勤務時間外にメールやLINE、チャット、電話などで職場から連絡がきたことがある方、多いのではないでしょうか。リモートワークが普及し、それに伴って業務が時間外でも対応できるようになり、至急の連絡が来る頻度が増えたと感じるケースも増えているようです。
このような「勤務時間外に業務上の連絡対応を強制されない権利」として、今後の労働基準関係法に取り上げられるテーマのひとつになっている「つながらない権利」。実際に「つながらない権利」についてどのように感じているか、部下側・上司側それぞれのご意見をきいてみました。
出張時に個人LINEを交換したら…
Aさん(関東在住、20代、営業職)はBtoBメーカーの営業職として、月に数回、取引先の工場や支店に導入支援のため出張に行くことがあります。大型受注につながりそうな商談やトラブルが発生したときには上司や技術部門スタッフに同行することも。
基本的に残業や休日出勤の少ない「ホワイト企業」に勤めていると感じていますが、唯一気になっているのが出張時に会社支給の携帯電話を自宅に忘れてきたという上司に頼まれて交換したLINEからの連絡が、出張が終わった後にも続いているということです。
「内容はちょっとした伝言やスケジュールの確認程度です。

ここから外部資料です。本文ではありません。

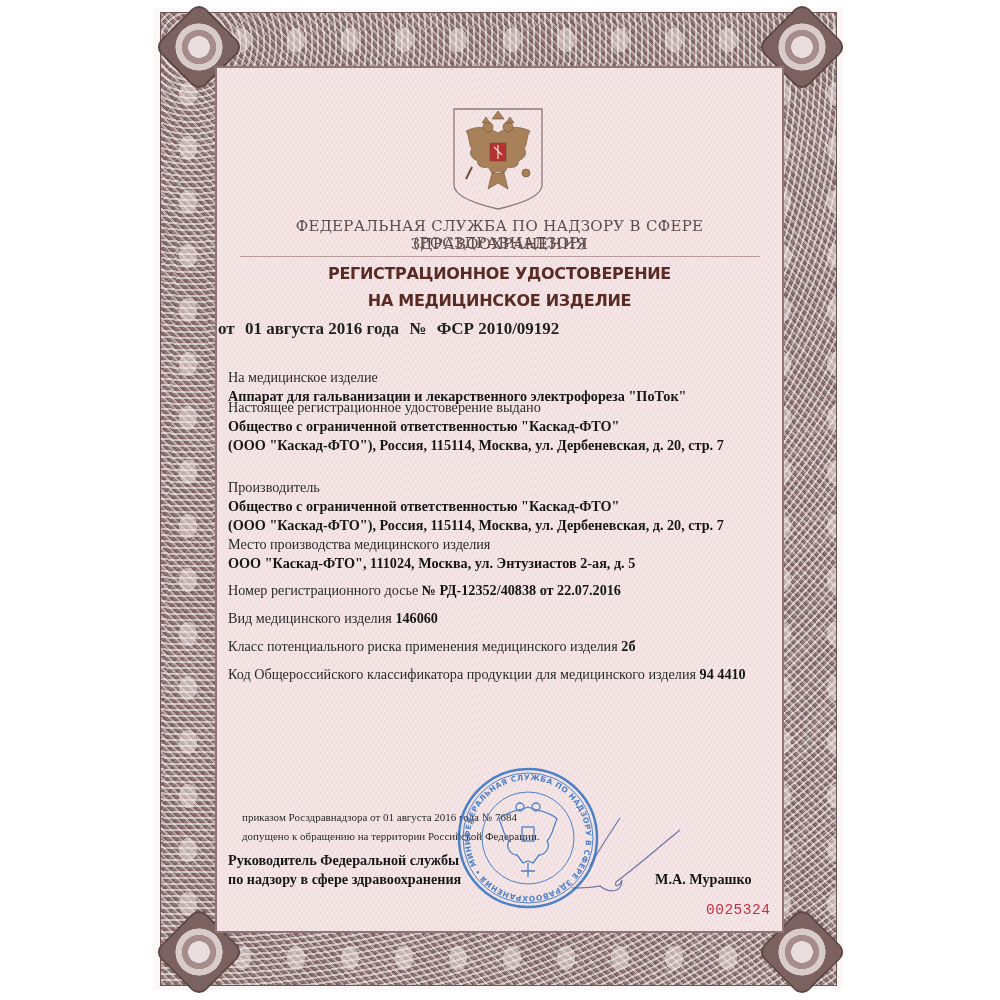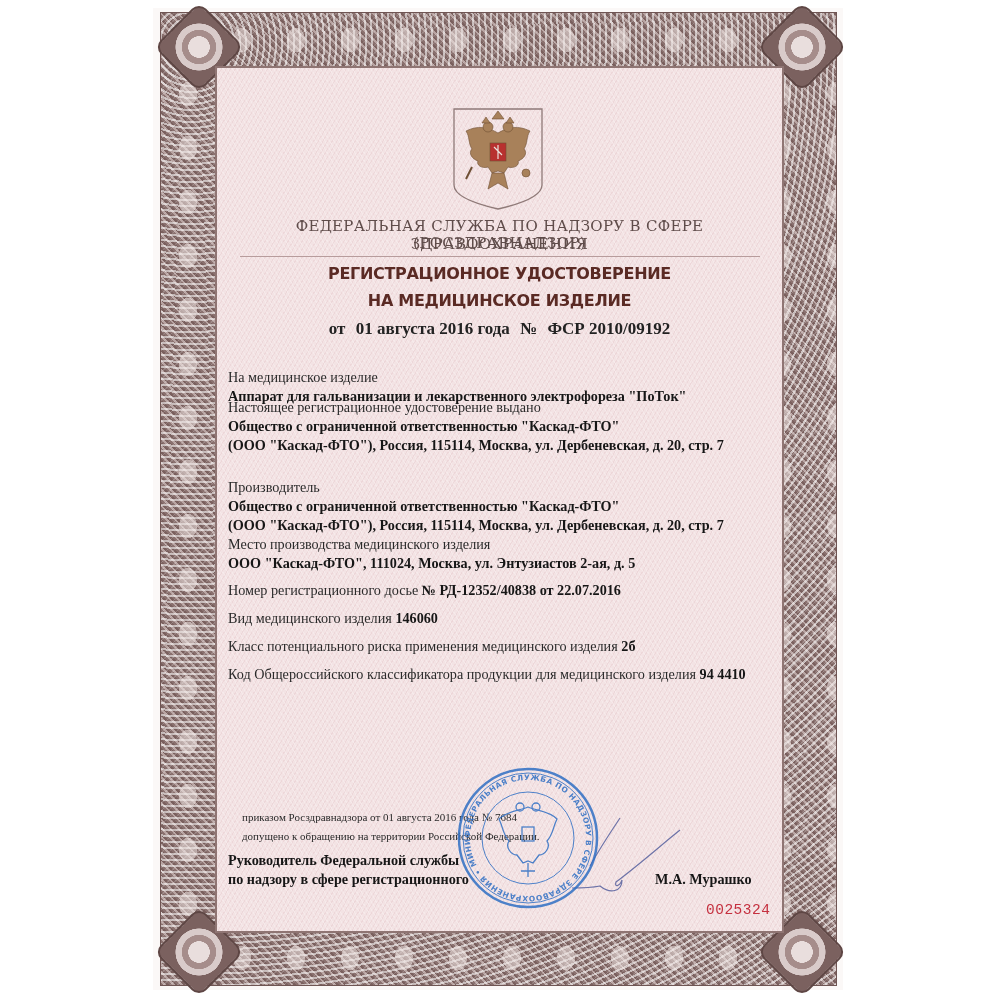"от 01 августа 2016 года" .dateline { text-align: center -> left }
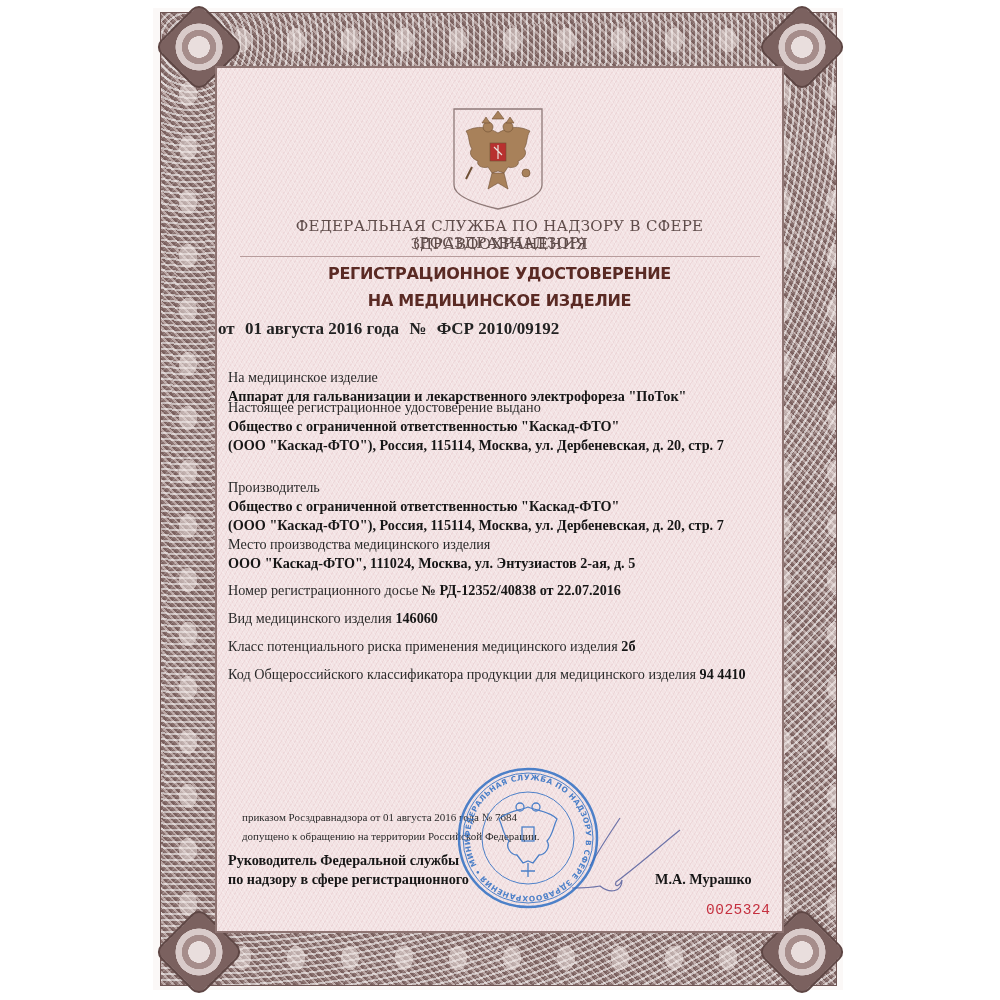"по надзору в сфере регистрационного" div.val { text: регистрационного -> здравоохранения }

専用チャットやメールを使うほどでもなくて、自宅にいる時に手元にある私用携帯を使いたいだけだと思うんですけど。私用携帯が鳴ったときにチェックしなくちゃ、と思うこと自体もイヤですし、会社携帯なら土日はOFFにしていればいいのに、私用だとそうもいかないので目に入っちゃうんですよね。でも、消してくださいって言うのも角が立つので、携帯をなくしたことにして、LINE使えなくなっちゃったんですよとでも言おうかなと思っています」
「ほんの少しの手間だからこそ、キッチリ線引きしてほしい」という気持ち、伝え方に悩みますね…。
「気がついたときでいいから」でもダメ?
Bさん(関西在住、40代、管理職)がお勤めの会社は週に3日を上限にリモートワークが認められています。課員とのやりとりのメインは主にチャットツールです。機能の一つにステータス表示機能があり、休日の通知や返信不可の時間帯がわかるようになっています。
Bさんは部下が「休暇中」や「離席中」の表示中に連絡をするときは、見落とされないようにチャット以外にメールや携帯のSMS宛にも同じ内容を送信するようにしていました。
「気がついたらご対応ください」と連絡しているため、業務時間外の連絡でも問題ないと考えていたのですが、部下の一人からハッキリと「チャットのステータスが休日・返信不可になっているときは別のツールで連絡してこないでください」と言われてしまいました。
「そもそも気づいたときでいいなら、仕事の時でよくないですか??追いかける必要ありますか?って言われましたけど、ほんの3分チェックしてくれたらこちらの仕事が進められるのに、アクシデントに対応できるのにっていうことありますよね?1分でも定時時間以外は仕事しない、っていうの、お互い不自由になりませんかねえ…」
グレーゾーンのお話なだけに、双方納得いく落としどころを見つけるのは難しそうです。
企業の68.4%が勤務時間外連絡の発生を認識
現行の労働基準法ではルール策定されていない「つながらない権利」について、勤務時間外連絡のガイドライン策定を求められる可能性が今後より高まるでしょう。
株式会社マイナビの「つながらない権利をめぐる個人の本音と企業の実態調査」によると、企業の68.4%が勤務時間外連絡の発生を認識しており、つながらない権利ガイドラインをすでに策定している企業も29.3%となっています。
「緊急度の定義」など、ルールの明確化が難しいテーマです。